なぜ神は「……そのうえ、わたしの背後で『賞賛に値する』汚い取り引きをする。わたしが身にまとう肉は、あなたの行ない、振る舞い、そして言葉を何一つ知らないとでも思っているのか」と繰り返し言うのか。神はそのような言葉を一度や二度言っただけではない。それはなぜか。ひとたび人々が神によって慰められ、人に対する神の悲しみに気づくと、努力しながら前に進みつつ、容易に過去を忘れてしまうようになる。それにもかかわらず、神は人にまったく寛容ではない。神は人々の考えを狙い続ける。それゆえ神は、自己を認識して放蕩をやめ、そうした賞賛に値する汚い取り引きにそれ以上関わらず、肉にある神をもう二度と欺かないよう、人々に繰り返し命じる。人々の本性は変わらないものの、人々に何度か思い出させることには恩恵がある。その後、人の心の中で奥義を明らかにすべく、神は人の視点から語る。「わたしは長年にわたり雨風に耐えてきた。また、人間世界の辛さも経験した。しかし、よく考えてみると、どれほどの苦しみも、肉の体を持つ人間にわたしへの希望を失わせることはできない。ましてやどんな甘さも、肉の体を持つ人間が、わたしに対して冷淡になったり、落胆したり、わたしを捨て去ったりするようにさせることはできない。わたしに対する人間の愛は、苦痛や甘さのない間だけに限られているというのか」、「この世のすべては空である」――これらの言葉には確かに内なる意味がある。それゆえ、人に神への希望を失わせるものや、神に対して冷淡にさせるものは何もないと、神は語っている。神を愛さないなら、その人は死ぬほうがよい。神を愛さないなら、その人の苦しみは無駄であり、その人が享受する祝福は空しく、罪をさらに増す。一人として真に神を愛していないため、「わたしに対する人間の愛は、苦痛や甘さのない間だけに限られているというのか」と神は言う。人の世界で、苦痛や甘さなしに、人はどうやって存在できるというのか。神は何度も「人間はわたしの顔を本当に見たことがないし、わたしの声を本当に聞いたこともない。人間はわたしを本当に知ってはいないからである」と言う。神は、人は真に神を知らないと言いながら、なぜ神を知るよう求めるのか。これは矛盾ではないか。一つひとつの神の言葉にはある目的がある。人がますます麻痺したため、最終的に各人の心の0.1パーセントを自分のものにすべく、神は人を通じて自身の働きを100パーセント行なうという原則を採用する。これが神の働く方法であり、神は自身の目的を達成すべくこのように行動しなければならない。これもまさに神の言葉の知恵である。あなたがたはこれを理解したのか。

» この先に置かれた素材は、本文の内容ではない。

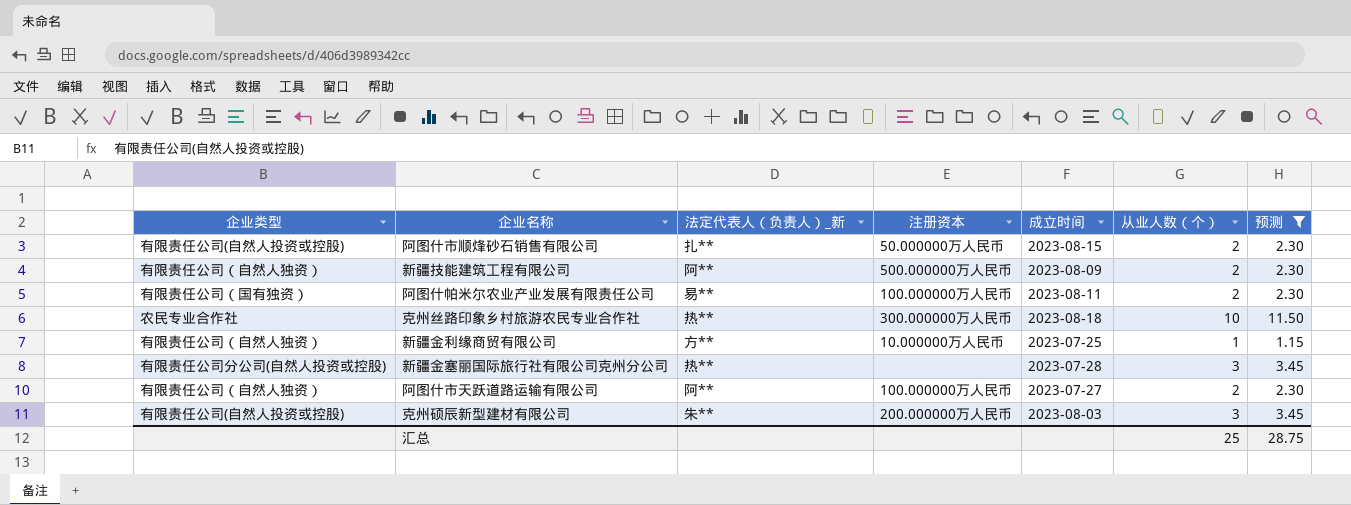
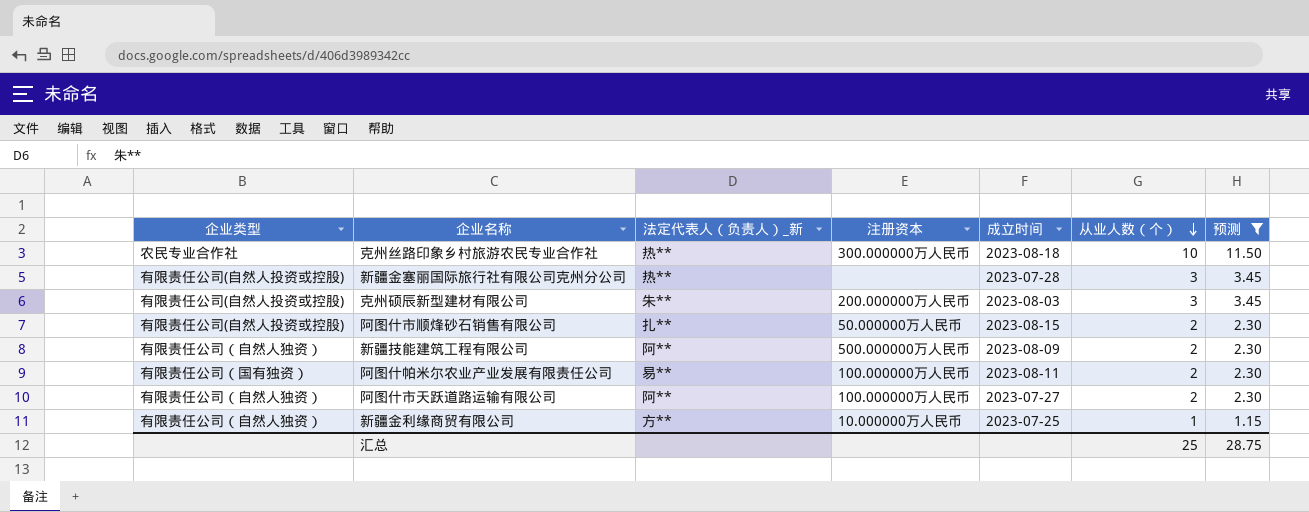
row order: none -> 从业人数（个） descending
新疆金塞丽国际旅行社有限公司克州分公司 | 企业类型: 有限责任公司分公司(自然人投资或控股) -> 有限责任公司(自然人投资或控股)

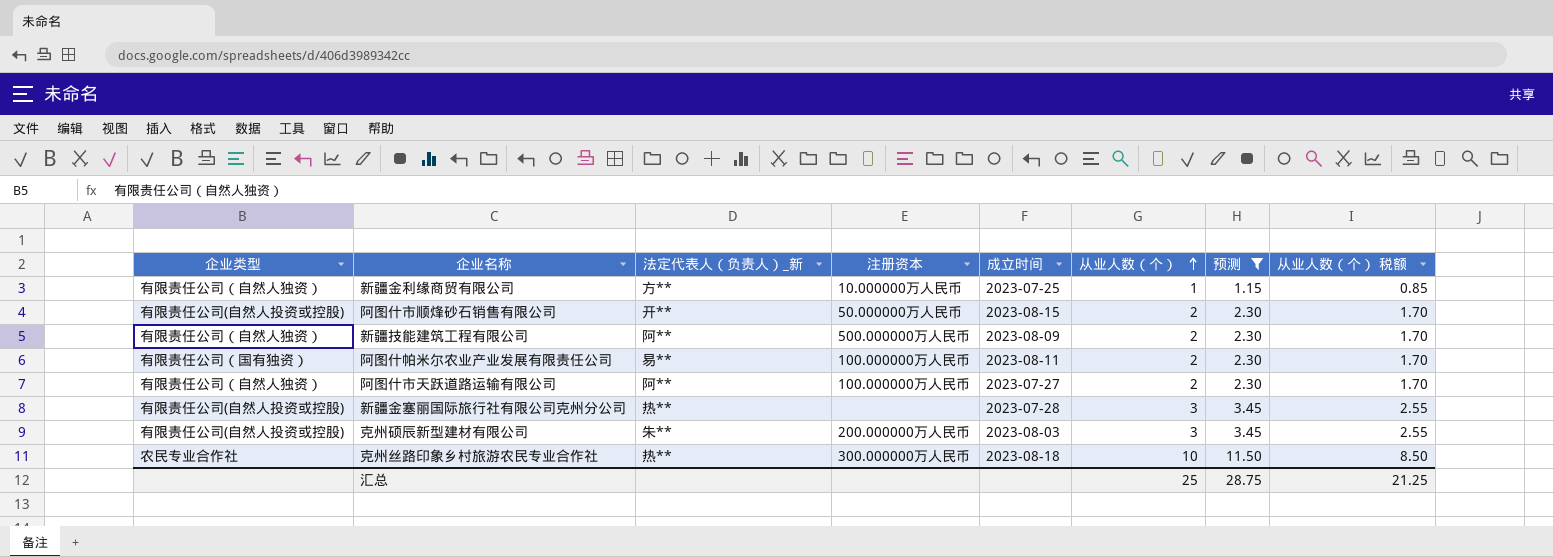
row order: 从业人数（个） descending -> 从业人数（个） ascending
column 从业人数（个） 税额 | formula: none -> [从业人数（个）] * 0.85
阿图什市顺烽砂石销售有限公司 | 法定代表人（负责人）_新: 扎** -> 开**

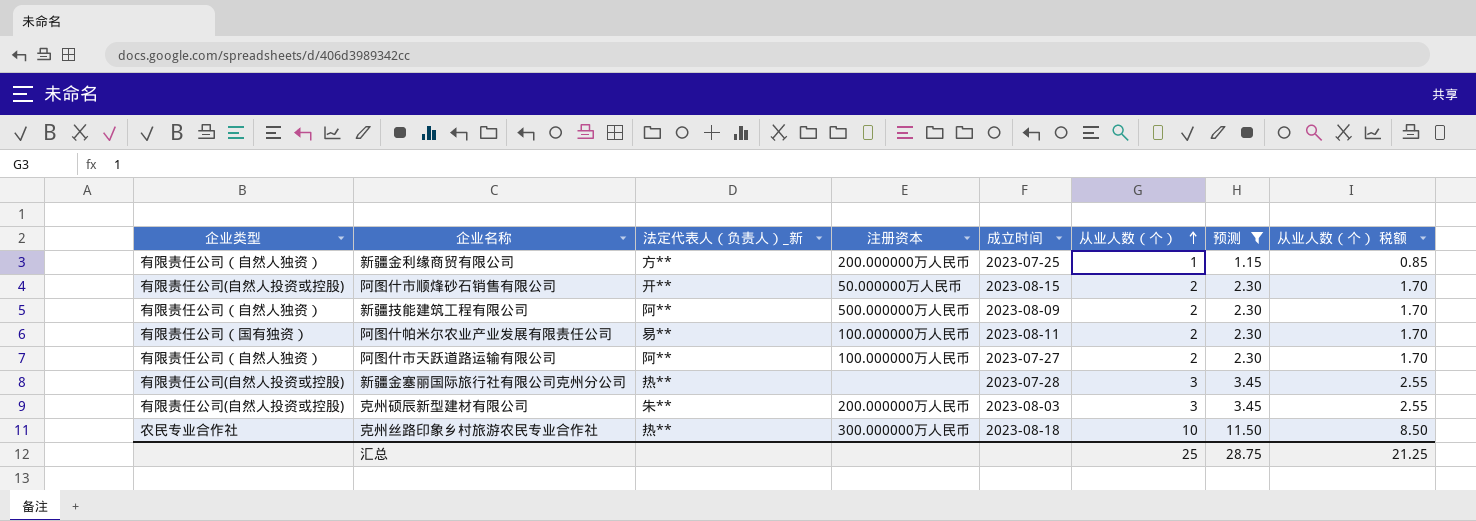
新疆金利缘商贸有限公司 | 注册资本: 10.000000万人民币 -> 200.000000万人民币

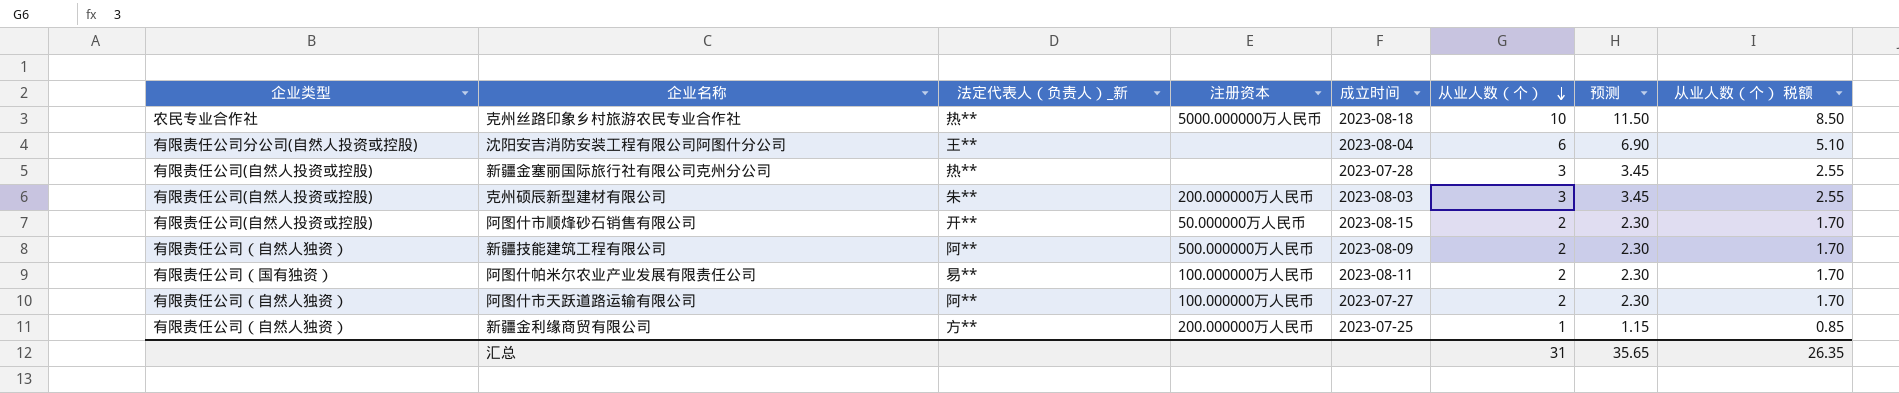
filter: 预测 != 6.90 -> none
row order: 从业人数（个） ascending -> 从业人数（个） descending
克州丝路印象乡村旅游农民专业合作社 | 注册资本: 300.000000万人民币 -> 5000.000000万人民币
汇总 | 从业人数（个）: 25 -> 31
汇总 | 预测: 28.75 -> 35.65
汇总 | 从业人数（个） 税额: 21.25 -> 26.35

「わたしが肉において自身の奥義を直接明かし、わたしの旨を明らかにしても、あなたがたはまったく注意を払わない。あなたがたはその音を聞いても、意味は理解しない。わたしは悲しみにうちひしがれる。わたしは肉にあるが、肉の職分の働きはできないのだ」と神は言う。一方では、人々が麻痺しているため、これらの言葉は人々に対し、自ら進んで神と協力するようにさせる。他方、神は受肉した肉体において神性の真の顔を明らかにする。人の霊的背丈が小さすぎるため、神が肉にある期間の神性の発露は、人がそれを受け入れる能力に沿ってしか生じない。働きのこの段階では、大半の人がそれを完全には受け入れられないままであり、そのことは人々の受容力の低さを十分に示す。したがって、この働きの間、神性はその本来の機能を全て働かせるわけではない。そのごく一部しか働かせないのである。これは、将来の働きにおいて、人の回復状態に応じて神性が徐々に明かされることを示す。しかし、神性は徐々に成長するものではなく、むしろ受肉した神が本質的に有するものであり、人の霊的背丈とは異なる。

神による人の創造には目的と意味があった。それゆえ神は「仮に人類が残らずわたしの怒りで滅ぼされたとしたら、わたしが天地を作った意義は何だろうか」と言った。人が堕落した後、神は自らの喜びのために人間の一部を得ようと計画した。すべての人が滅ぼされる、あるいは神の行政命令のわずかな違反ですべての人が根絶させられることを、神は意図したのではない。それが神の旨ではない。神が言ったように、そんなことは無意味だろう。神の知恵が明白になるのは、この「無意味さ」のためである。すべての人を罰し、裁き、打ち倒すために、多くの手段を通じて語り、そして働きつつ、神を真に愛する者たちだけを最終的に選ぶことには、より大きな意義があるのではないか。まさにこのやり方で、神の業は明かされ、人の創造がよりいっそう意義深いものになるのである。したがって、神の言葉の大半は漂い、彼らから過ぎ去ってゆくと言われるのである。これはある目的を達成するためであり、これがまさに神の一部の言葉の現実である。